California Leaf-nosed Bat - Illustration by George Maleski
California Leaf-nosed Bat
Macrotus californicus


The California leaf-nosed bat is a brown bat with a wingspan of 13.5 inches. The ears are 1.0 to 1.5 inches long and are joined together near the base. The bat has a short tail which extends about 0.5 inches. This species has an erect, lanceolate nose-leaf.

Habitat: The California leaf-nosed bat is known from caves, mines, and rock shelters, mostly in Sonoran desert scrub. Roost sites are usually located near foraging areas.

Range: This species ranges from southern California, southern Nevada, across the southwestern half of Arizona and southward to the southern tip of Baja California, northern Sinaloa, and southwestern Chihuahua, Mexico. In Arizona, the California leaf-nosed bat occurs in Sonoran desert scrub from south of the Mogollon Plateau.
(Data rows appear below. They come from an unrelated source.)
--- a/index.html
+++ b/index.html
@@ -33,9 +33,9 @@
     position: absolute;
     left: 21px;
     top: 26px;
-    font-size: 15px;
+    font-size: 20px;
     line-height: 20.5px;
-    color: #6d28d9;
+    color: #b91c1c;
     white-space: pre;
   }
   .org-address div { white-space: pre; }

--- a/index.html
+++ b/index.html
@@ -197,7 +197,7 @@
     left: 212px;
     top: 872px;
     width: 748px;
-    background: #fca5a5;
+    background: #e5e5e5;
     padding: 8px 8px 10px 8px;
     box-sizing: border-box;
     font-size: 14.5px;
Diet: The California leaf-nosed bat feeds on large flying insects, including grasshoppers, moths, and flying beetles. The bat can catch prey in flight, or may glean forage from vegetation and on the ground. The bat seizes its prey from above, transporting it to a night roost to feed.

Reproduction: Male bats establish courtship areas called leks in mines or caves. Females enter the lek and select a male. Fertilization takes place in fall, though embryological development is delayed through the winter until March when development continues normally. Females congregate in maternity roosts and give birth during May and June. Females nurse their young for one month, at which point the young can fly and forage for themselves.
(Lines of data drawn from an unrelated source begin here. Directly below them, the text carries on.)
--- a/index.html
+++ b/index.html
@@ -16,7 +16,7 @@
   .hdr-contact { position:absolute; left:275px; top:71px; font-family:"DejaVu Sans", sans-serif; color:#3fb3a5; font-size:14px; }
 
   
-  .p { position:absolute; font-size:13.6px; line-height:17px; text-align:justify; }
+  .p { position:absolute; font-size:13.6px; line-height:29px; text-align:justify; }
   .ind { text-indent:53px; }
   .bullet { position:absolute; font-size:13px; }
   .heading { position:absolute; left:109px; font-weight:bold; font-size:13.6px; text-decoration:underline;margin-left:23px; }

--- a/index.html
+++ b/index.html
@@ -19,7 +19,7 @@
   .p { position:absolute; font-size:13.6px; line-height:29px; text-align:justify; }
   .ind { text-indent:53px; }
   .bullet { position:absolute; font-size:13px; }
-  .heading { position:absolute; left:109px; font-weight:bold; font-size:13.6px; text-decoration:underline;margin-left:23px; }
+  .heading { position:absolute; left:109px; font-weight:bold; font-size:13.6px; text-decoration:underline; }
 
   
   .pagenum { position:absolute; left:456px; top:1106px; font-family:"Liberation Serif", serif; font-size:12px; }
Status: The California leaf-nosed bat is Federal Species of Concern, an Arizona Game and Fish Department Wildlife of Special Concern, Forest Service Sensitive, and is ranked by the Western Bat Working Group (WBWG) as red/high. The red/high designation is given to species that are imperiled or are at high risk of imperilment. The WBWG recommends these species be given the highest priority for funding, planning, and conservation actions.
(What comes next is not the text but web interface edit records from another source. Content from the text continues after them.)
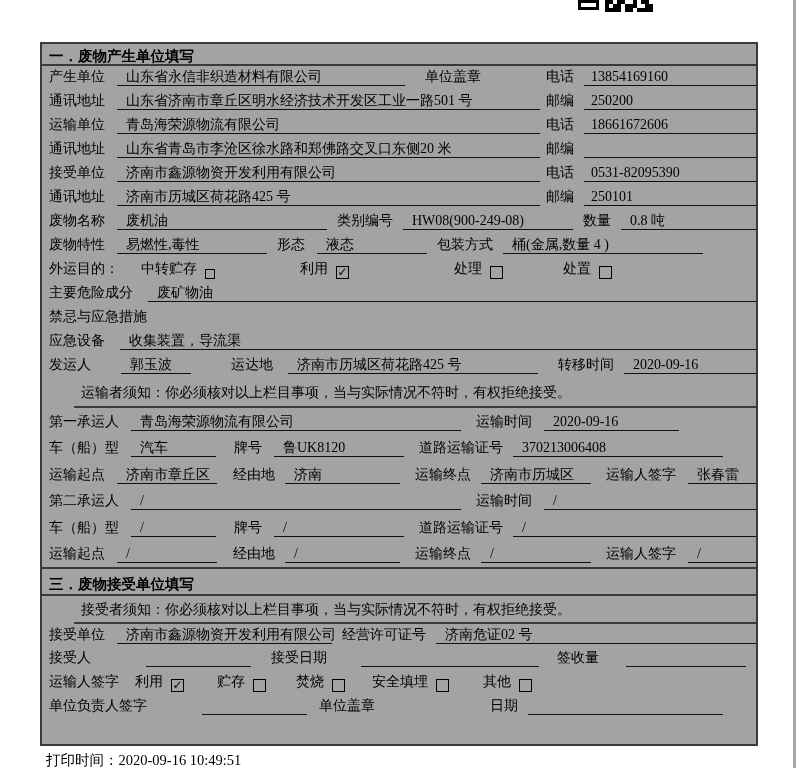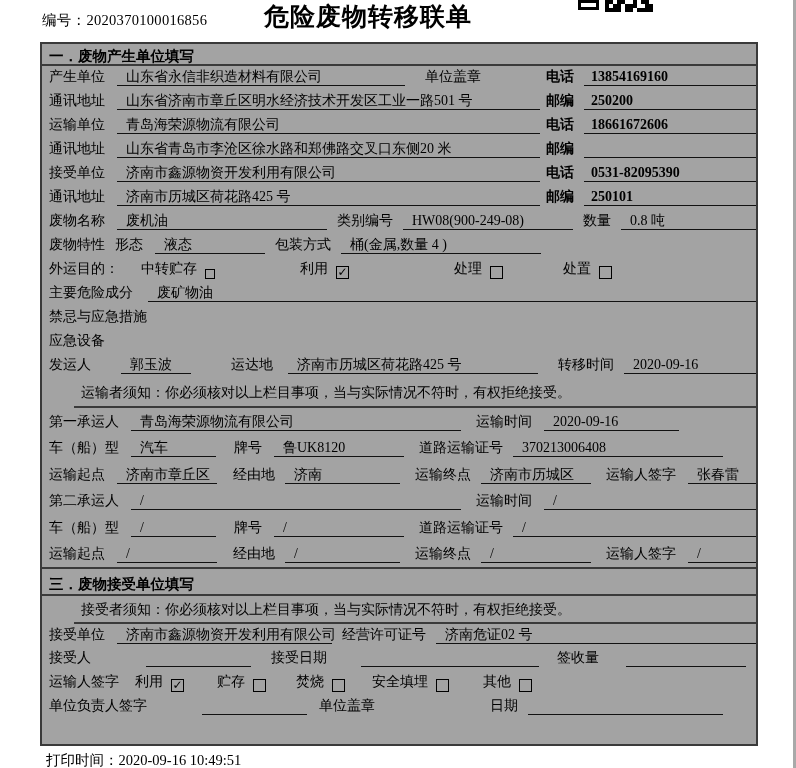--- a/index.html
+++ b/index.html
@@ -68,7 +68,6 @@
 
 <div class="page">
 
-  <div class="doc-no"><span>编号：</span><span>2020370100016856</span></div>
 
   <div class="doc-title">危险废物转移联单</div>
 

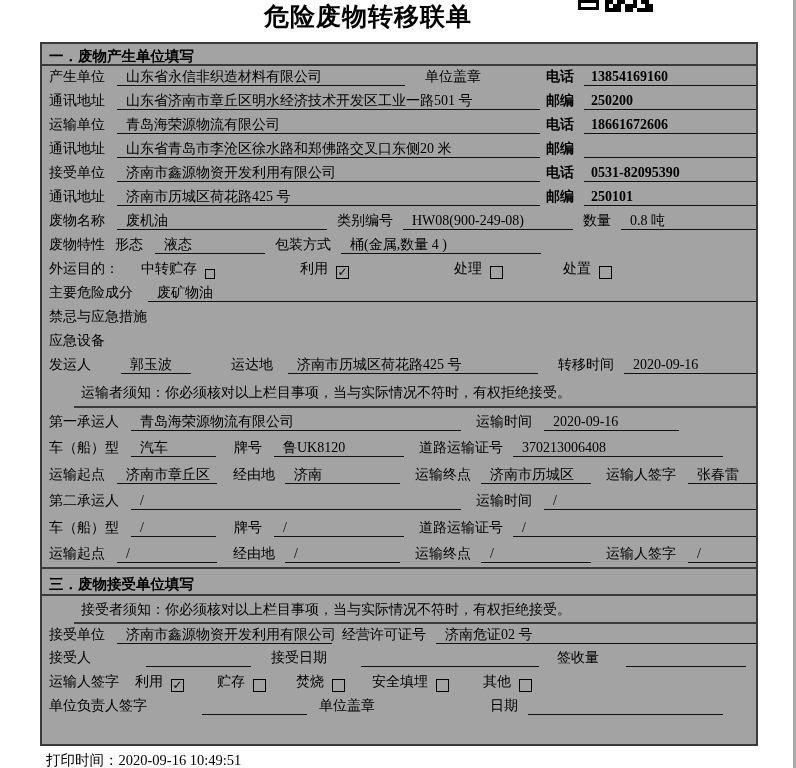--- a/index.html
+++ b/index.html
@@ -69,7 +69,6 @@
 <div class="page">
 
 
-  <div class="doc-title">危险废物转移联单</div>
 
   <div class="qr">
     <div class="qr-outline"></div>

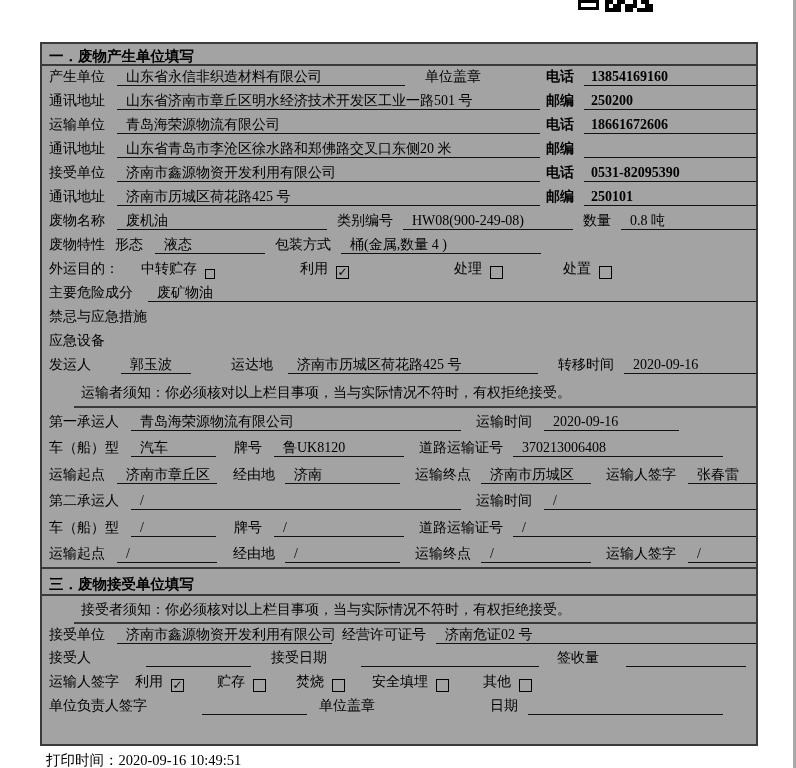--- a/index.html
+++ b/index.html
@@ -42,7 +42,7 @@
   .sp { flex:1 1 auto; }
   .lft { width:497px; display:flex; align-items:flex-end; flex-shrink:0; }
   .lft .ul.grow { margin-right:6px; }
-  .rgt { flex:1 1 auto; display:flex; align-items:flex-end;font-weight:bold; }
+  .rgt { flex:1 1 auto; display:flex; align-items:flex-end; }
   .rgt .lb { margin-right:10px; }
   .rgt .ul { flex:1 1 auto; padding-left:7px; }
 

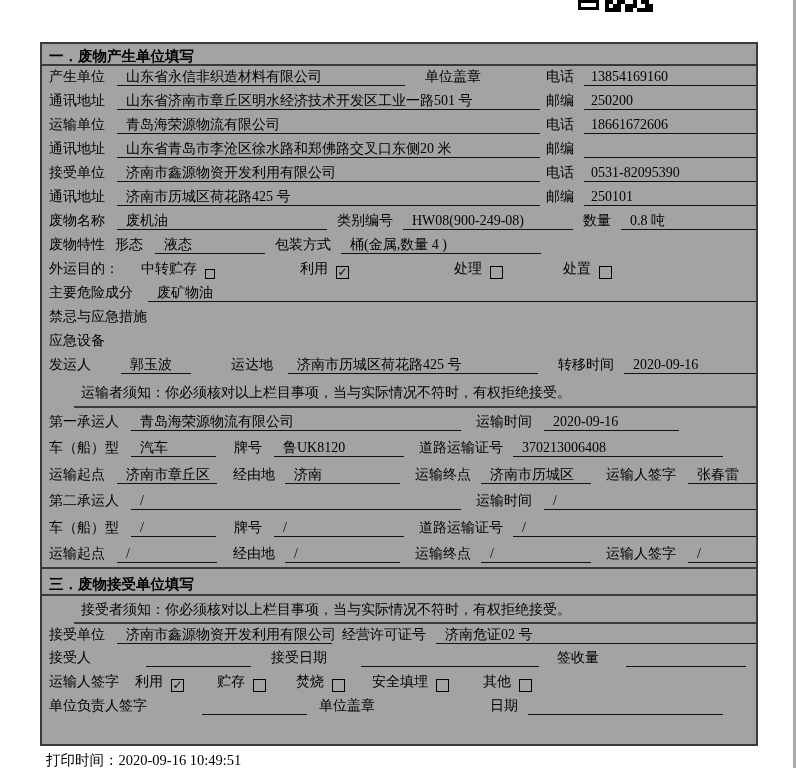--- a/index.html
+++ b/index.html
@@ -197,6 +197,7 @@
 
       <div class="row">
         <span class="lb">废物特性</span>
+        <span class="ul u150 m12">易燃性,毒性</span>
         <span class="lb m10">形态</span>
         <span class="ul u110 m12">液态</span>
         <span class="lb m10">包装方式</span>

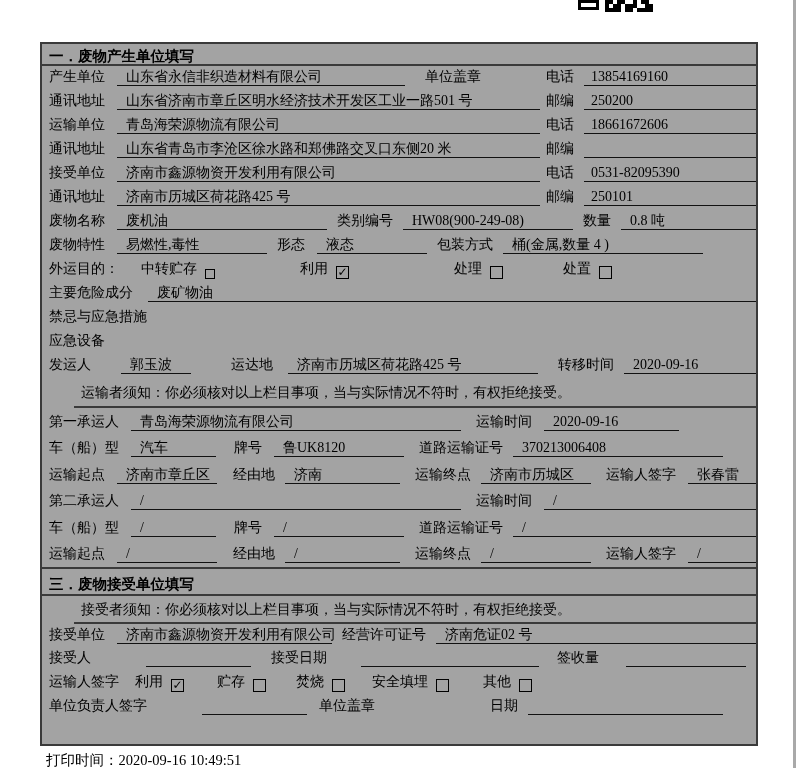--- a/index.html
+++ b/index.html
@@ -229,6 +229,7 @@
 
       <div class="row">
         <span class="lb">应急设备</span>
+        <span class="ul grow m15">收集装置，导流渠</span>
       </div>
 
       <div class="row">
The California Leaf-nosed Bat in Pima County: This species has been known to occur in the Coronado National Forest, Organ Pipe National Monument, Cabeza Prieta National Wildlife Refuge, Tucson Mountain Park, and Colossal Cave Mountain Park. All roosts are considered significant, and all roosts should be protected. The most important threat potentially affecting this species is human disturbance to roosts.



1. Recon. 2001. Draft Priority Vulnerable Species. Analysis and Review of Species Proposed for Coverage by the Multiple-Species Conservation Plan. Pima County Administrator's Office.